Setting up wireless authentication through FreeRadius begins with installing the package and configuring a wireless interface in FreeRadius. You'll need to establish your wireless access point as a Radius client and implement WPA2-Enterprise on your wireless network. The process includes creating user accounts or linking to an external authentication source, along with configuring the necessary firewall rules to permit authentication traffic. This setup provides enterprise-grade wireless security with centralized authentication management.
Captive Portal Configuration
How to Configure Authentication for Captive Portal?
Configuring Captive Portal authentication begins in the Services > Captive Portal section of pfSense. You'll select FreeRadius as your authentication server and configure essential portal settings including timeout parameters and concurrent connection limits. The process includes customizing the login page to match your organization's branding and creating the necessary firewall rules to manage portal traffic. User accounts must be properly configured in FreeRadius to ensure smooth authentication through the portal.
How to Configure the Captive Portal Login Page?
Customizing the Captive Portal login page is accomplished through the built-in HTML editor in the Services > Captive Portal section. You can modify the CSS styling to match your organization's visual identity and add your company logo. The authentication form can be tailored to your specific needs while maintaining functionality. Testing across different devices ensures a consistent user experience regardless of how users access the portal.
OpenVPN and Two-Factor Authentication
How to set up OpenVPN with Google Authenticator on pfSense?
Setting up OpenVPN with Google Authenticator requires the FreeRadius package with OTP support enabled. The configuration process involves creating user accounts with Google Authenticator integration and configuring OpenVPN to use FreeRadius for authentication. Once the basic setup is complete, you'll need to distribute client configurations to your users and thoroughly test the authentication process to ensure it works seamlessly.

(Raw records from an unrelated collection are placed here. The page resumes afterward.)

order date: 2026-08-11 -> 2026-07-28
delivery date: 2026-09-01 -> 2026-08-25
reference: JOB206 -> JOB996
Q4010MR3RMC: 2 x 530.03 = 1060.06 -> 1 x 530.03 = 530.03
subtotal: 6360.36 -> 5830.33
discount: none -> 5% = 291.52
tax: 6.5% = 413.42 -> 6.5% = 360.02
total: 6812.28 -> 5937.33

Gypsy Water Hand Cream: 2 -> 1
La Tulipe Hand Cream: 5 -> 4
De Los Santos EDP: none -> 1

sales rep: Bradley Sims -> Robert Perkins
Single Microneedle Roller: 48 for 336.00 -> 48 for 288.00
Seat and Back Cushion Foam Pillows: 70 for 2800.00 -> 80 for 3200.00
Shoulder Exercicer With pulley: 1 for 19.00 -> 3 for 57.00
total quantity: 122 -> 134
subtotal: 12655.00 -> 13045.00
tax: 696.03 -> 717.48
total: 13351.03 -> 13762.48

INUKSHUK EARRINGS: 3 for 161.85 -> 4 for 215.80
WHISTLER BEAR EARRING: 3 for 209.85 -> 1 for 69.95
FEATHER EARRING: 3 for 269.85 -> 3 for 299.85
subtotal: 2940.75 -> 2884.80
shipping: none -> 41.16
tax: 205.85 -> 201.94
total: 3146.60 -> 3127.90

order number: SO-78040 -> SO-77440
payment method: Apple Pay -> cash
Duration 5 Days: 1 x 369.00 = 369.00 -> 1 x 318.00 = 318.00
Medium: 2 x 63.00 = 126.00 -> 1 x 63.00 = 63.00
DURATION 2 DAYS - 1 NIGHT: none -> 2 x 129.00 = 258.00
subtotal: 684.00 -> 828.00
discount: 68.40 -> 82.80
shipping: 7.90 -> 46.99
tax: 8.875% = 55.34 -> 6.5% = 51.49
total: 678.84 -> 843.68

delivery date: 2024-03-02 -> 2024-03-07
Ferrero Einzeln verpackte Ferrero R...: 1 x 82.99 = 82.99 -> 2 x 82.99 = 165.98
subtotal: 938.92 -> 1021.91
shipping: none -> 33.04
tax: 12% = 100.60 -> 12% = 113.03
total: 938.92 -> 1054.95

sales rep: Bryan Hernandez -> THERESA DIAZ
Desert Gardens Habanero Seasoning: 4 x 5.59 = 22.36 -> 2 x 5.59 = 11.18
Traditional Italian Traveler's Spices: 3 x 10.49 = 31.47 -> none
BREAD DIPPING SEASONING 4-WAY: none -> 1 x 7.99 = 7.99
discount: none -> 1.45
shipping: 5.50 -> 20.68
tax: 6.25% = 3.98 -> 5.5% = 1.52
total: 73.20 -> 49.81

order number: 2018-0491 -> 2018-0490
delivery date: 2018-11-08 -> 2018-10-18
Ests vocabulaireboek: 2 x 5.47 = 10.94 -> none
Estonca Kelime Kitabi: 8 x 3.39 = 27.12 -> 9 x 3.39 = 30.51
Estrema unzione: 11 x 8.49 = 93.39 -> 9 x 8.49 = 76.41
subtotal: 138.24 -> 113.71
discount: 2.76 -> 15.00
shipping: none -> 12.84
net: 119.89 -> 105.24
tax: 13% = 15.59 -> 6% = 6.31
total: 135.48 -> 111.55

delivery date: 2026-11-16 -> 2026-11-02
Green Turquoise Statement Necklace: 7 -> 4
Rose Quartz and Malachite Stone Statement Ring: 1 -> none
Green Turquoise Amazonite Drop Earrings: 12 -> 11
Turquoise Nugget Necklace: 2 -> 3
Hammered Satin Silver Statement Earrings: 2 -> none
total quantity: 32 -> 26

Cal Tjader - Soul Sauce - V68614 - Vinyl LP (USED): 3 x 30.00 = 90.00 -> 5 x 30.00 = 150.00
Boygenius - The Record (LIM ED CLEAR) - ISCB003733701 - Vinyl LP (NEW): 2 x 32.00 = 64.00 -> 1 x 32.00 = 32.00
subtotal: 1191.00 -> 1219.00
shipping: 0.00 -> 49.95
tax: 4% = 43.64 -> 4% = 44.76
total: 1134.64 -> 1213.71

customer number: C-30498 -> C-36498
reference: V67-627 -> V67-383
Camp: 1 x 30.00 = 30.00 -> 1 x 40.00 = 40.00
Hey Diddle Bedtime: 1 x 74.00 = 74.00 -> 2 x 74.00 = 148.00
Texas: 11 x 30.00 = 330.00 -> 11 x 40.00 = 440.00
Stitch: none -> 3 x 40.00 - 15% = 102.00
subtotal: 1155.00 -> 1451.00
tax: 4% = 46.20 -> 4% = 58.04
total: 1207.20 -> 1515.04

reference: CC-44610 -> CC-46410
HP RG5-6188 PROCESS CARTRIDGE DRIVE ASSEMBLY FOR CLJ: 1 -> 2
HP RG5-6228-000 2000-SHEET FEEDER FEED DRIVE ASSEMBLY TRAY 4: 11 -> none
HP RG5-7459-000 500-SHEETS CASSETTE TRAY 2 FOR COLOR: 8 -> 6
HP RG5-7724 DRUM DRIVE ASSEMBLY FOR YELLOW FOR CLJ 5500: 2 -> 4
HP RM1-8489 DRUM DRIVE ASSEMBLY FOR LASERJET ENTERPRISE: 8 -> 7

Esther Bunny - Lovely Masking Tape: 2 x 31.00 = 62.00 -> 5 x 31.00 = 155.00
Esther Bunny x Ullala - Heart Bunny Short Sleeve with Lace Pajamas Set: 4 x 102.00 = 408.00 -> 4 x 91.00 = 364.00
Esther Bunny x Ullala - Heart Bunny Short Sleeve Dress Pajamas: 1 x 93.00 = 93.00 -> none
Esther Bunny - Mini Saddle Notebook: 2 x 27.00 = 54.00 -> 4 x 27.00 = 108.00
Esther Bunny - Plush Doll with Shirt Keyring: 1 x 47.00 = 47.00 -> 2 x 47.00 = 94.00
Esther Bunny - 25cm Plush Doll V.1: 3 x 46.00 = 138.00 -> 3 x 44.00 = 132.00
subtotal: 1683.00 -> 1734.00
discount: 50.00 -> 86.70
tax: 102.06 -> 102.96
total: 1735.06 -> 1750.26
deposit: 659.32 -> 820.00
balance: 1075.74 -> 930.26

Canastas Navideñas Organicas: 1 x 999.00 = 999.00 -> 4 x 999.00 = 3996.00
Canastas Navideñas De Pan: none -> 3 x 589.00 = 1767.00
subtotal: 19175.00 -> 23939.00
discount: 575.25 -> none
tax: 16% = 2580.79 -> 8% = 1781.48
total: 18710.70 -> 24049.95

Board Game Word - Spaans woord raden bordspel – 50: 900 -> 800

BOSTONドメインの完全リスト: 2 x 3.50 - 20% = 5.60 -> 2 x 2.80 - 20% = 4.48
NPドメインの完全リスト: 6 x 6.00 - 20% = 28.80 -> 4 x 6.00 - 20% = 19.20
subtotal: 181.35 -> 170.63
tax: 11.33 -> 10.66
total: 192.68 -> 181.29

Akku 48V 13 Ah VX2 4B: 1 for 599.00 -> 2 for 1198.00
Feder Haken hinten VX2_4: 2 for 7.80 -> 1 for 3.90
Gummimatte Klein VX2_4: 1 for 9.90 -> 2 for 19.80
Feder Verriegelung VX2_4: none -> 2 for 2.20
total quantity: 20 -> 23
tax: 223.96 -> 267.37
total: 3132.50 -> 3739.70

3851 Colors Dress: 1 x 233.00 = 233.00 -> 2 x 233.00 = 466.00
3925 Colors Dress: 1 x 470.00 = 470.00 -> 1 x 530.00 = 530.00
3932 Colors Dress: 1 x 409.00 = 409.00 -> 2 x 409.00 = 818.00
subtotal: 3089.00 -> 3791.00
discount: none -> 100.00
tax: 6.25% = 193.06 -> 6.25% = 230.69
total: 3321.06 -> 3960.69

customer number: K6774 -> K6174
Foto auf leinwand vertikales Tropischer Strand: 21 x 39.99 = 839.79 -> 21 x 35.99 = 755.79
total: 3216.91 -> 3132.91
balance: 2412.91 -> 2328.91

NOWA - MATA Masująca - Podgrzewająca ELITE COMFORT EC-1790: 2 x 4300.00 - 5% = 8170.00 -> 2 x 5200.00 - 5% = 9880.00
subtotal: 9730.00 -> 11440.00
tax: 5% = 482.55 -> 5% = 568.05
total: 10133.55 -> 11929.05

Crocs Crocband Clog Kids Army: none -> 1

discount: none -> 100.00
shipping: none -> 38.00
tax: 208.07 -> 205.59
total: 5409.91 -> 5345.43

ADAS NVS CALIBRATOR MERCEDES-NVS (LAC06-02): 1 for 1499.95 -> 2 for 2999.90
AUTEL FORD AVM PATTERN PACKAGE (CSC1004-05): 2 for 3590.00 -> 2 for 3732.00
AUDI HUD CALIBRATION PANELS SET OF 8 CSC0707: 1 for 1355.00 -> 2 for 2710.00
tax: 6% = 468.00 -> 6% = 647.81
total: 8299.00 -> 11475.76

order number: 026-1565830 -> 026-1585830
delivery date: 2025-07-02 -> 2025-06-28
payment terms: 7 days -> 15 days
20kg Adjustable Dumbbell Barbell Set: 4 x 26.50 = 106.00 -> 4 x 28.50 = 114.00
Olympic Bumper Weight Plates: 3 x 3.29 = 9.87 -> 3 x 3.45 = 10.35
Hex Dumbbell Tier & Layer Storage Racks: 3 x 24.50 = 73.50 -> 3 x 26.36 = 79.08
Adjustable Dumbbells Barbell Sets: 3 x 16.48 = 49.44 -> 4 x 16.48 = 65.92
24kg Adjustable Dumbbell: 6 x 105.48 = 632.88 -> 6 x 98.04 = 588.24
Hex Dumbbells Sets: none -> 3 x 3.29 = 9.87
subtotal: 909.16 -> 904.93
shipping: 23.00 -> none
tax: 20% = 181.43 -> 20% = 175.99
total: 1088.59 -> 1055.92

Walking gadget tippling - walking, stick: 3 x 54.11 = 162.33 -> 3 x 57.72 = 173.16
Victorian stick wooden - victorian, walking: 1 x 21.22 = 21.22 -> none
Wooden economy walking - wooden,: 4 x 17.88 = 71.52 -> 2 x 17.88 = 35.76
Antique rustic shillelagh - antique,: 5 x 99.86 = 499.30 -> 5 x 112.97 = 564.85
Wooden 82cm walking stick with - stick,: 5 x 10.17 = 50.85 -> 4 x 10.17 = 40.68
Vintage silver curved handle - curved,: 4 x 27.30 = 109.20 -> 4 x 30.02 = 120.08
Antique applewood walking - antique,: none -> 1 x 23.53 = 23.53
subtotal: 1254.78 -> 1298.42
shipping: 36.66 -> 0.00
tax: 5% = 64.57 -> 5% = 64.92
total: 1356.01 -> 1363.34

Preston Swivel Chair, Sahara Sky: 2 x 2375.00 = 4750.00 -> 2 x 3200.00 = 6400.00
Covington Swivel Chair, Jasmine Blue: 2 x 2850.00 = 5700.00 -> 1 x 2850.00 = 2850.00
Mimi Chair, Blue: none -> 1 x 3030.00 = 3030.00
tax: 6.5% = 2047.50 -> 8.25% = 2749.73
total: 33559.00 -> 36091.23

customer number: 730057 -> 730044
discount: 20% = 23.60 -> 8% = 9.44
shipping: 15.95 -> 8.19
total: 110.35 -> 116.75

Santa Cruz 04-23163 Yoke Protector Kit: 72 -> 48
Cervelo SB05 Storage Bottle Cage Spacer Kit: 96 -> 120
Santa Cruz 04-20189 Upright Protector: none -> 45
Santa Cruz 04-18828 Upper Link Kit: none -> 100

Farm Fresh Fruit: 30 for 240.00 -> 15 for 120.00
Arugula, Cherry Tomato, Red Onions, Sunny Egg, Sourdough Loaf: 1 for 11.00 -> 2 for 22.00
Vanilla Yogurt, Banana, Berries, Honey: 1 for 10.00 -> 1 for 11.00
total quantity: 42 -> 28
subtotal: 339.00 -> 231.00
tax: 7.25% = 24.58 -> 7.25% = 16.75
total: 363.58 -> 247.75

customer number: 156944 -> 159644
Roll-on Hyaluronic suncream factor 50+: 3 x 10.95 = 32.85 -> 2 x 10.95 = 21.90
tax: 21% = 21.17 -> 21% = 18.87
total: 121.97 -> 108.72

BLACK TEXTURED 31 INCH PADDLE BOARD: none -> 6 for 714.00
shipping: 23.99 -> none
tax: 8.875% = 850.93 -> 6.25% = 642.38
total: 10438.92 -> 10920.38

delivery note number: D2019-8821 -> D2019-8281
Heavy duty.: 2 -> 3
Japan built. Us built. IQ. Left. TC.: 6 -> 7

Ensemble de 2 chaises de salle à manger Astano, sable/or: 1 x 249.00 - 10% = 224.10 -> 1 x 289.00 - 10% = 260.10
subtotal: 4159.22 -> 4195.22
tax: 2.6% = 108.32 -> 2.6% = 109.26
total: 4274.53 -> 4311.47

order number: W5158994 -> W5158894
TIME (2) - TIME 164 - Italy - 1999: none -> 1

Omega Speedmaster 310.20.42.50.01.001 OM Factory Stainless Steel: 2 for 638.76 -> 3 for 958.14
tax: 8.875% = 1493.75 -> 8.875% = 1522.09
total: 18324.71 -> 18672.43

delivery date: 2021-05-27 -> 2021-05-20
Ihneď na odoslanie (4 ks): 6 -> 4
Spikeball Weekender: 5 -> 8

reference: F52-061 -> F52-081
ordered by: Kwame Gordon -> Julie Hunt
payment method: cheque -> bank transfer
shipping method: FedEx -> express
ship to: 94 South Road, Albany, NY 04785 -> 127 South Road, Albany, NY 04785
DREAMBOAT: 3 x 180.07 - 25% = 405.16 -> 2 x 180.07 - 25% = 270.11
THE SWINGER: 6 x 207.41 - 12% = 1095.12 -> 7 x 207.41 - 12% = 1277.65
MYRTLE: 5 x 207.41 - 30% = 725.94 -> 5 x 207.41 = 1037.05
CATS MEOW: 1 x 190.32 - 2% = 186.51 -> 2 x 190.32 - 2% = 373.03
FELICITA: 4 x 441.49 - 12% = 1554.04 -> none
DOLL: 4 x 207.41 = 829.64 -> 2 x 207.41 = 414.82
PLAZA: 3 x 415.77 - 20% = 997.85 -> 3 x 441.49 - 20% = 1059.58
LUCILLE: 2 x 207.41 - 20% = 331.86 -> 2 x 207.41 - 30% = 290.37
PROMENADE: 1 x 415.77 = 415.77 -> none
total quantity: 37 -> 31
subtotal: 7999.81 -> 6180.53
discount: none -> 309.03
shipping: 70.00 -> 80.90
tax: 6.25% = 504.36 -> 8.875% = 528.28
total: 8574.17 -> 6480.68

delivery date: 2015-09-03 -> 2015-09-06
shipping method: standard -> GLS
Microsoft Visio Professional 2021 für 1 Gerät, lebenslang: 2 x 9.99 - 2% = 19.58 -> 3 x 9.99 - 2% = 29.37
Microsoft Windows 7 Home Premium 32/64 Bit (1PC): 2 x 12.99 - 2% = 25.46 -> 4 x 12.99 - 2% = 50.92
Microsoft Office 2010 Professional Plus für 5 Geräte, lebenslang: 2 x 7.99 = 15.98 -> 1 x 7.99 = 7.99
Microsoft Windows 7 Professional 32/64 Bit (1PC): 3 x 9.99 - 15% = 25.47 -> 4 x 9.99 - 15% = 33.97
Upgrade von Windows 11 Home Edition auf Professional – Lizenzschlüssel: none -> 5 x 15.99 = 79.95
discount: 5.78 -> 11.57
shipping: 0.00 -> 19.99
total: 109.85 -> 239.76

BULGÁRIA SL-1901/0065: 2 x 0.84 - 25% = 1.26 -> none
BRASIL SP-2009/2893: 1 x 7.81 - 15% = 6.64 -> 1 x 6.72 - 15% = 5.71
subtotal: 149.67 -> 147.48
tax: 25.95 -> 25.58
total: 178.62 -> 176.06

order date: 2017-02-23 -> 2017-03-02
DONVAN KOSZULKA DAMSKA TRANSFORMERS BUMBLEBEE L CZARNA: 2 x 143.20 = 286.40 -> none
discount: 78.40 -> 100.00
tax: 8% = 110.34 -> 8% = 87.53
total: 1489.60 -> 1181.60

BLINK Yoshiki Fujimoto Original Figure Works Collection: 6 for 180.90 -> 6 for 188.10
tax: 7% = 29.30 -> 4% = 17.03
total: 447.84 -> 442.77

Which NAS Device Should I Choose?
Selecting the appropriate NAS for Radius authentication depends on several key factors. Consider your expected number of concurrent users and the authentication methods you'll need to support. The device should be compatible with your existing network infrastructure and provide adequate performance for your authentication loads. Security features and future scalability needs should also factor into your decision-making process.
Troubleshooting and Support
Common Authentication Issues
Authentication problems often stem from mismatched client shared secrets or incorrect firewall rules blocking Radius ports. When troubleshooting, verify your NAS/Client configuration and examine system logs for authentication failures. Connection issues between the authentication server and clients should be verified, along with user credentials and group memberships. Most authentication problems can be resolved by methodically checking these common points of failure.
Where Can I Find Additional Help?
A wealth of support resources is available for pfSense and FreeRadius users. The Netgate Forums provide a vibrant community where users share experiences and solutions. Official documentation for both pfSense and FreeRadius offers detailed technical guidance.